Faculty Info

Name: Yvette Caro
Title: Director, Queens College Psychology Center, Professor, Department of Psychology
Degree(s): PhD, Clinical Psychology, Adelphi University; BA, Psychology, New York University
Contact Information:
Phone: (718) 570-0359
Office: Queens Hall, 1700
Email: yvette.caro@qc.cuny.edu

“Everyone can improve the quality of their life​”
– Yvette Caro

Yvette Caro having a conversation with three students.

Building Better Lives for Clients and Psychology Careers for Students

For children and families who’ve escaped brutal regimes, the horrors don’t always end with their arrival in America. “We’ve treated torture victims as well as minors who were traumatized in their native lands and abused during the trip to join their parents here,” said Yvette Caro, director of the Queens College Psychological Center (QCPC). “Some face poverty; new, complicated family relationships; the asylum process and, recently, the fear of deportation.”


Serving refugees is an especially strong focus thanks to Youth in Transition, a collaborative program begun in 2016 with Psychology Professor Valentino Nikulina. Created specifically for immigrant youth and their families, the program offers free services in English and Spanish.

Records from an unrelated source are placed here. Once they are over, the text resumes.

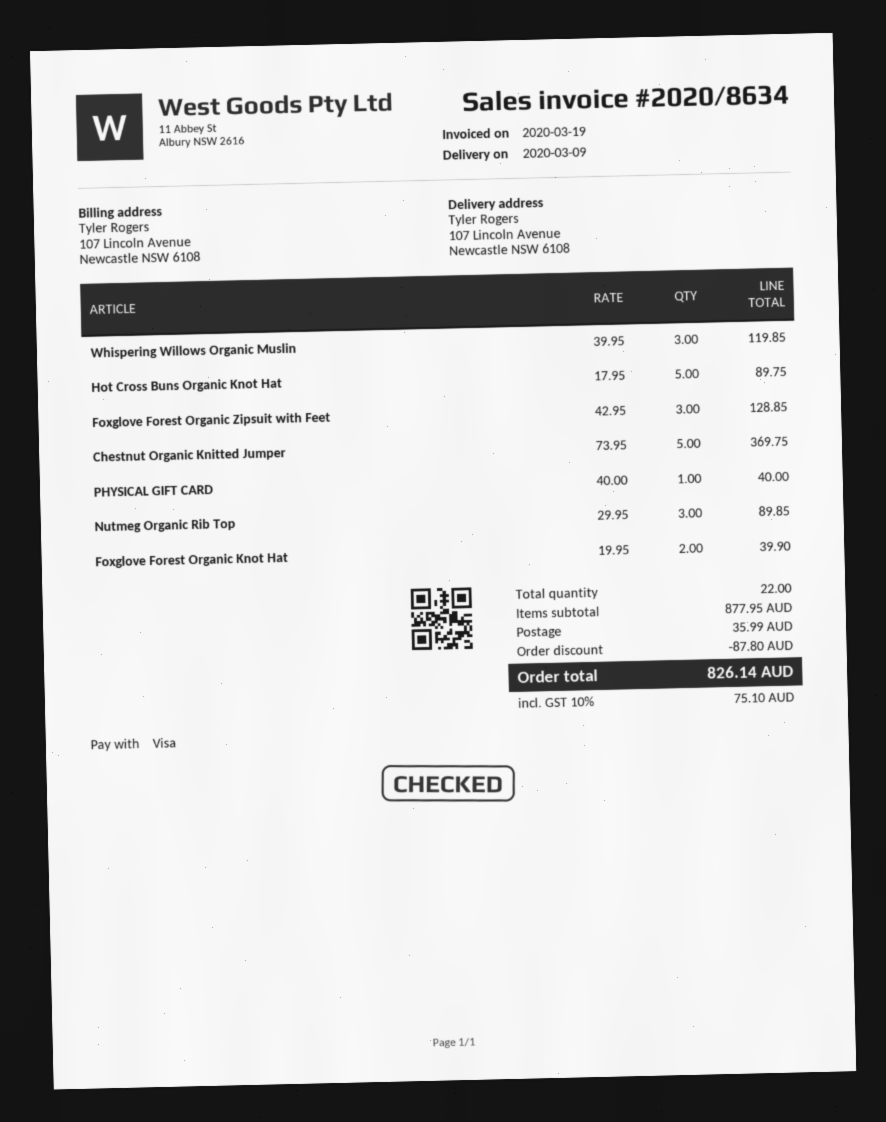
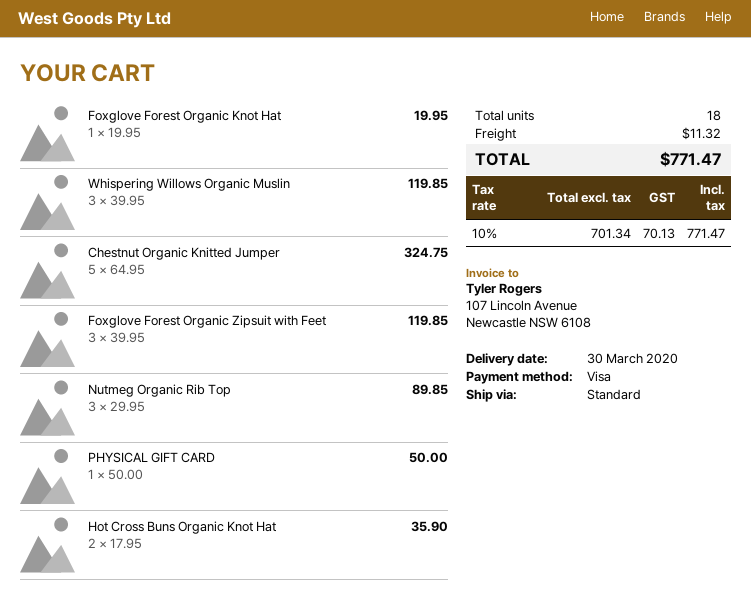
delivery date: 2020-03-09 -> 2020-03-30
Hot Cross Buns Organic Knot Hat: 5 x 17.95 = 89.75 -> 2 x 17.95 = 35.90
Foxglove Forest Organic Zipsuit with Feet: 3 x 42.95 = 128.85 -> 3 x 39.95 = 119.85
Chestnut Organic Knitted Jumper: 5 x 73.95 = 369.75 -> 5 x 64.95 = 324.75
PHYSICAL GIFT CARD: 1 x 40.00 = 40.00 -> 1 x 50.00 = 50.00
Foxglove Forest Organic Knot Hat: 2 x 19.95 = 39.90 -> 1 x 19.95 = 19.95
total quantity: 22 -> 18
discount: 87.80 -> none
shipping: 35.99 -> 11.32
tax: 10% = 75.10 -> 10% = 70.13
total: 826.14 -> 771.47

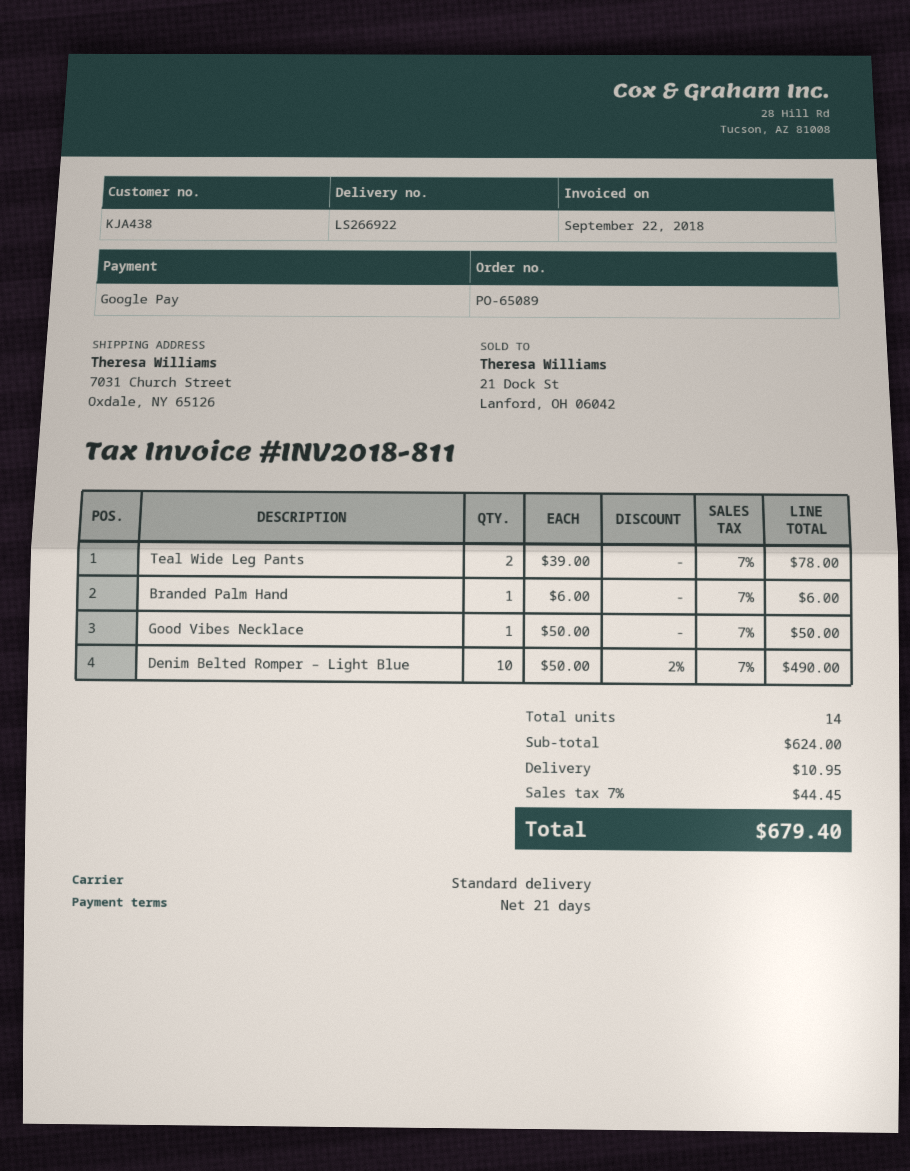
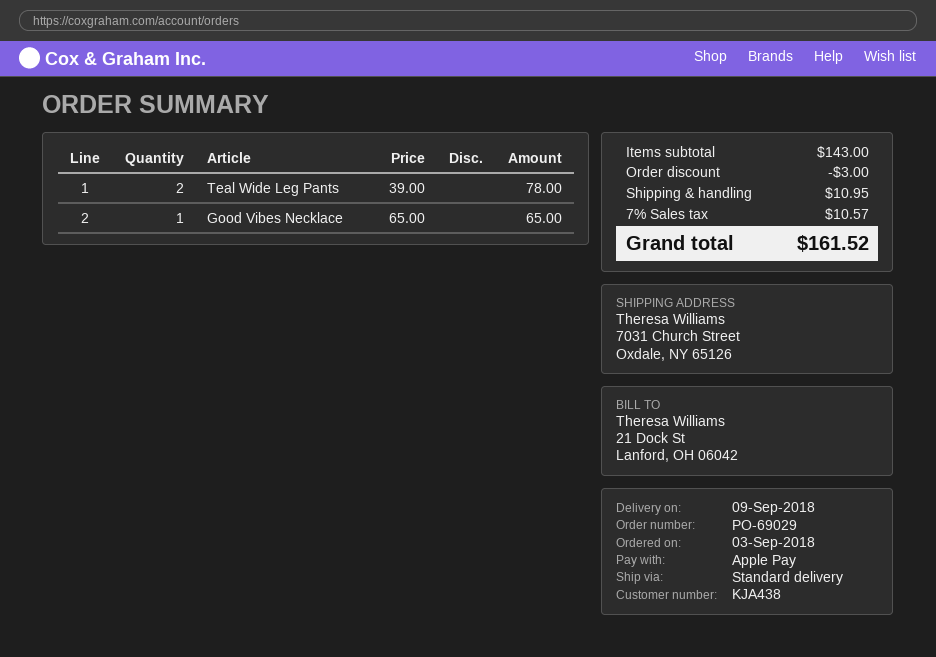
order number: PO-65089 -> PO-69029
payment method: Google Pay -> Apple Pay
Branded Palm Hand: 1 x 6.00 = 6.00 -> none
Good Vibes Necklace: 1 x 50.00 = 50.00 -> 1 x 65.00 = 65.00
Denim Belted Romper – Light Blue: 10 x 50.00 - 2% = 490.00 -> none
subtotal: 624.00 -> 143.00
discount: none -> 3.00
tax: 7% = 44.45 -> 7% = 10.57
total: 679.40 -> 161.52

QCPC helps not only immigrants but others struggling to cope with problems. Established in 2010 with Caro as its founding director, this community mental health clinic and education center is committed to serving economically disadvantaged children, teens, adults and older adults. The cost ranges from free to a sliding fee scale.

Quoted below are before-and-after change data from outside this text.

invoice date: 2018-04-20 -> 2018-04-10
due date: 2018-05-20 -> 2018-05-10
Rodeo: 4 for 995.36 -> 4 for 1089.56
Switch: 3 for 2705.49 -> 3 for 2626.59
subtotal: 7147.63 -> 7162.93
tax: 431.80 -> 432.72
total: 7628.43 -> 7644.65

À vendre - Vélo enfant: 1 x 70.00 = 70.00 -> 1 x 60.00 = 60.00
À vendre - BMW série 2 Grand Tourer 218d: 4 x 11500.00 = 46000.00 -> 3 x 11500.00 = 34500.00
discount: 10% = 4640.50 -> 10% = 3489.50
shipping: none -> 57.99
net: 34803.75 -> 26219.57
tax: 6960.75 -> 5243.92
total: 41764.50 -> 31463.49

“Everyone can improve the quality of their life,” said Caro. Help includes individual counseling, family and couples therapy, grief management, parental skills training, improving children’s behavioral problems and many other services.

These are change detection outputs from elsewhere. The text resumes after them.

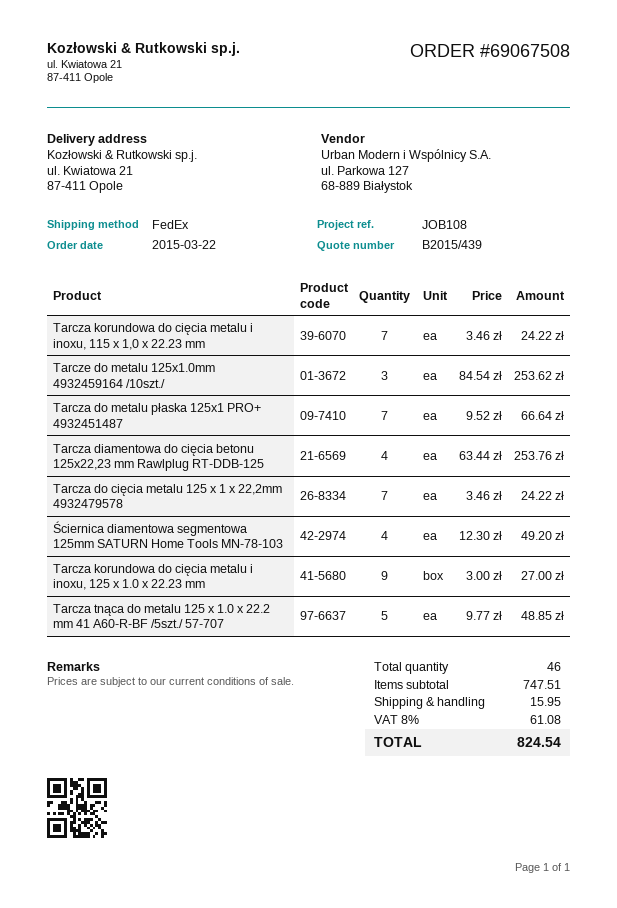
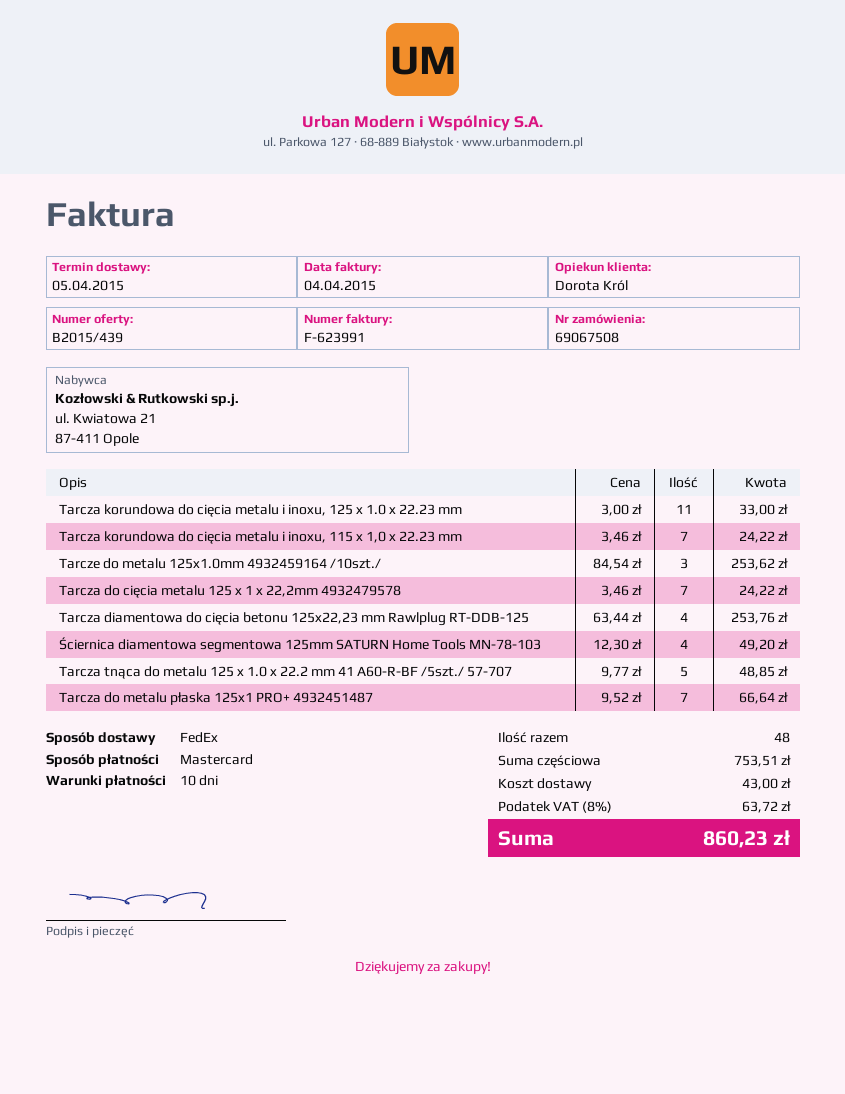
Tarcza korundowa do cięcia metalu i inoxu, 125 x 1.0 x 22.23 mm: 9 x 3.00 = 27.00 -> 11 x 3.00 = 33.00
total quantity: 46 -> 48
subtotal: 747.51 -> 753.51
shipping: 15.95 -> 43.00
tax: 8% = 61.08 -> 8% = 63.72
total: 824.54 -> 860.23

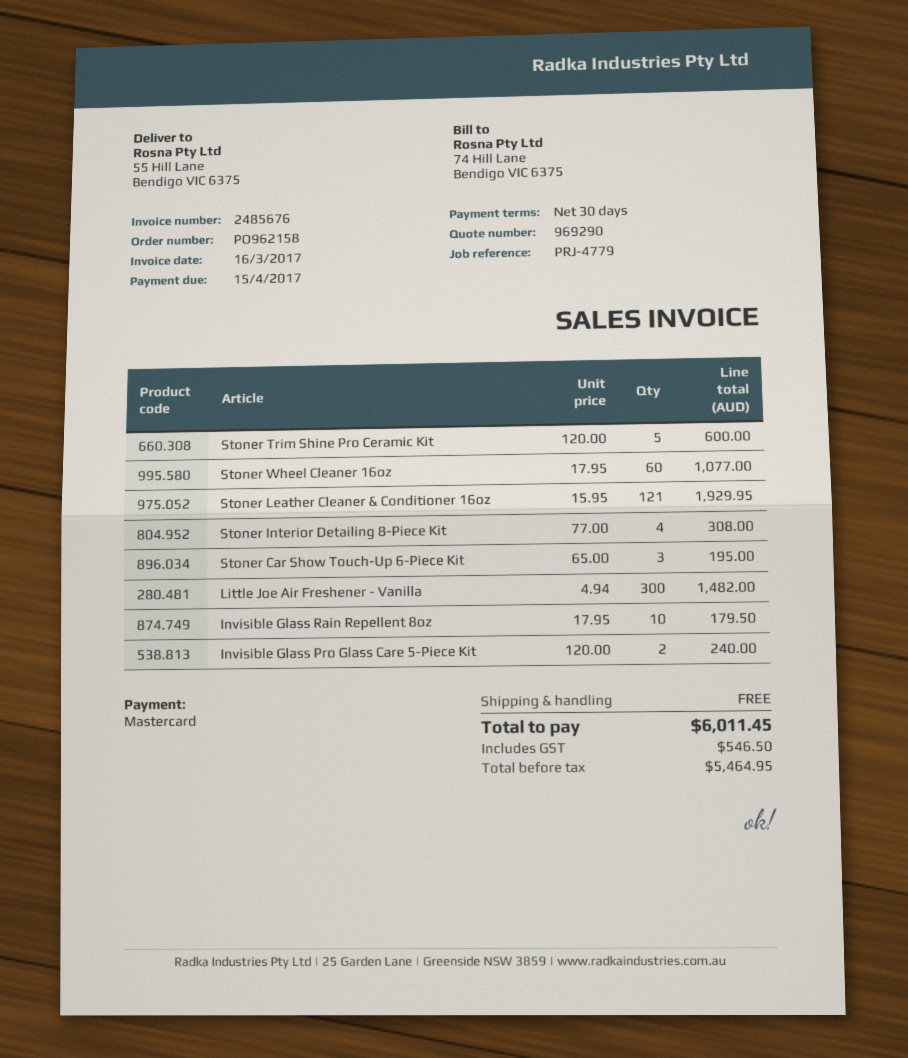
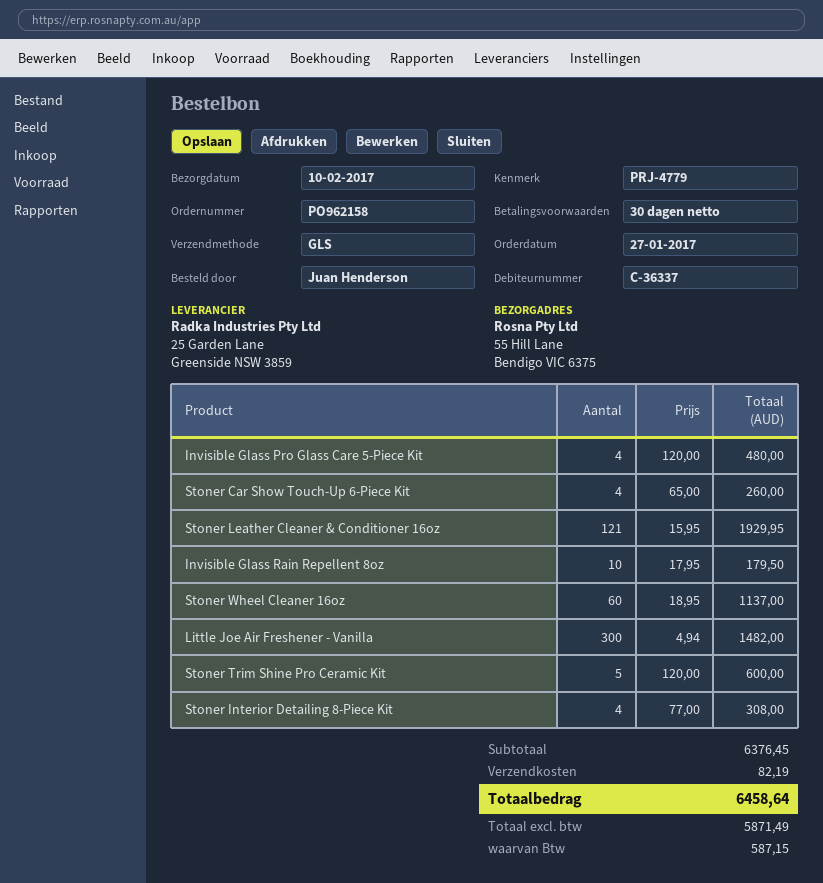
Stoner Wheel Cleaner 16oz: 60 x 17.95 = 1077.00 -> 60 x 18.95 = 1137.00
Stoner Car Show Touch-Up 6-Piece Kit: 3 x 65.00 = 195.00 -> 4 x 65.00 = 260.00
Invisible Glass Pro Glass Care 5-Piece Kit: 2 x 120.00 = 240.00 -> 4 x 120.00 = 480.00
shipping: 0.00 -> 82.19
net: 5464.95 -> 5871.49
tax: 546.50 -> 587.15
total: 6011.45 -> 6458.64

“We want to reach people who wouldn’t necessarily reach out to us,” she said, explaining that in some communities, there’s a stigma to receiving psychological help. “And some people  know they need help but assume they can’t afford it. Other potential clients don’t have internet access to find us.” And so center personnel go into the community, posting informative flyers in laundromats and supermarkets.


Caro’s personal and professional background make her the ideal director. Her family emigrated to New York City from Puerto Rico in the 1940s and she grew up speaking only Spanish at home. “I’ve always been interested in the experience of adaptation,” she noted. For nearly 20 years, Caro worked at Bellevue Hospital Center, serving for more than a decade as director of the Bilingual Treatment program, a mental health clinic established to improve care for the Hispanic community. In 2005 Caro expanded, founding the Center for the Asian Family.


Her passionate commitment to social justice means that QCPC has traveled off campus, sharing knowledge with schools and community organizations such as the New Americans Welcome Center at the Flushing YMCA, Flushing International High School and Pomonok Senior Center.


The center has another crucial purpose: to provide training for students enrolled in the PhD in Clinical Psychology program at QC. At any given time, these aspiring psychologists under Caro’s supervision are assisting 75-80 clients (at least 80% live in Queens). “Working with people from all ethnic and socio-economic groups enriches their training,” she said. “It’s a privilege to look at the world through others’ eyes, and the students are grateful for the opportunity.”


Undergraduate psychology majors are also helping at the center—supervising children in the waiting area, interacting with the graduate students and creating a food pantry that students began through a highly successful campus-wide donation drive for the neediest clients. Many of these undergraduates decide to pursue advanced degrees, some the PhD.

 

“I love what I do,” said Caro. “I get to see people change their lives for the better. And I get to see my students grow and go into the field of clinical psychology so that they can improve lives, too.”